Task to complete: Could you show each line of the records that contains the word "your"?

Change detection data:

◆ ◆ ◆ ◆ ◆

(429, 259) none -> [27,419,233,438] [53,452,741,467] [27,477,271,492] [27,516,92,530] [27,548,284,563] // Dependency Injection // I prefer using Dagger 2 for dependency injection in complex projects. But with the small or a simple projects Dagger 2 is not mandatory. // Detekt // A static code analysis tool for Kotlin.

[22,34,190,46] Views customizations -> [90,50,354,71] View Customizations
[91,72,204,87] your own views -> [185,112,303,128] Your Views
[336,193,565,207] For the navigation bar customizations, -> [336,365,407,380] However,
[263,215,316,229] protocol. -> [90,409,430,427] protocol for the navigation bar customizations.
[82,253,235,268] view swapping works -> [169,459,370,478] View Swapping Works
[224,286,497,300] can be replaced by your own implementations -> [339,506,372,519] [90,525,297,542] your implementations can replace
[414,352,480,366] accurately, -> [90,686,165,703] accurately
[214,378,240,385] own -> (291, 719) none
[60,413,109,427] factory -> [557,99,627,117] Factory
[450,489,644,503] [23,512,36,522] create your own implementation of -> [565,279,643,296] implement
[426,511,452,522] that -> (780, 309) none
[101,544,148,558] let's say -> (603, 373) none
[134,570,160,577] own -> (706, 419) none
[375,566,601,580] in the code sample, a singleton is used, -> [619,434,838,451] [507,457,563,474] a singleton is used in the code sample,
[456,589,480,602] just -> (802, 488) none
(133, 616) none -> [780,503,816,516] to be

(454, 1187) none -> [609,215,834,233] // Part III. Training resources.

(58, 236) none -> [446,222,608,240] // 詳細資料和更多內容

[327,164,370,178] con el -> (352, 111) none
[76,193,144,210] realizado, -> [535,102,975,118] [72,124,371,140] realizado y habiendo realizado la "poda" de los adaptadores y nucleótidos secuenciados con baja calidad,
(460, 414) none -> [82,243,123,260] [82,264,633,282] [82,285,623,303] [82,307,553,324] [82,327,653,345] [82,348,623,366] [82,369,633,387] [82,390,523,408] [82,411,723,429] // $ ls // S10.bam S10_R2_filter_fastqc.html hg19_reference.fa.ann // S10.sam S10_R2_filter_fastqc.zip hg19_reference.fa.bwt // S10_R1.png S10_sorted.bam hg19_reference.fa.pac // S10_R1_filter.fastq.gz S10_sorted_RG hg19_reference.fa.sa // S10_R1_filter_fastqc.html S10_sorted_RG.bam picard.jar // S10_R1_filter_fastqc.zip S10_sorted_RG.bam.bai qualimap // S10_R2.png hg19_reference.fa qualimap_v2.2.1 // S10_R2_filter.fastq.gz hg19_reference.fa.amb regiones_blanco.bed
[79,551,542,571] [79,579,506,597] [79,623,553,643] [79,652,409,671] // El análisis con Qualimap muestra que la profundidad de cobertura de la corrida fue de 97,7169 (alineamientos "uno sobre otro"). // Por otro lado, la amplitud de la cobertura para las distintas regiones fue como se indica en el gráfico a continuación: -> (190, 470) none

◆ ◆ ◆ ◆ ◆

Solution to this exercise:
[91,72,204,87] your own views -> [185,112,303,128] Your Views
[224,286,497,300] can be replaced by your own implementations -> [339,506,372,519] [90,525,297,542] your implementations can replace
[450,489,644,503] [23,512,36,522] create your own implementation of -> [565,279,643,296] implement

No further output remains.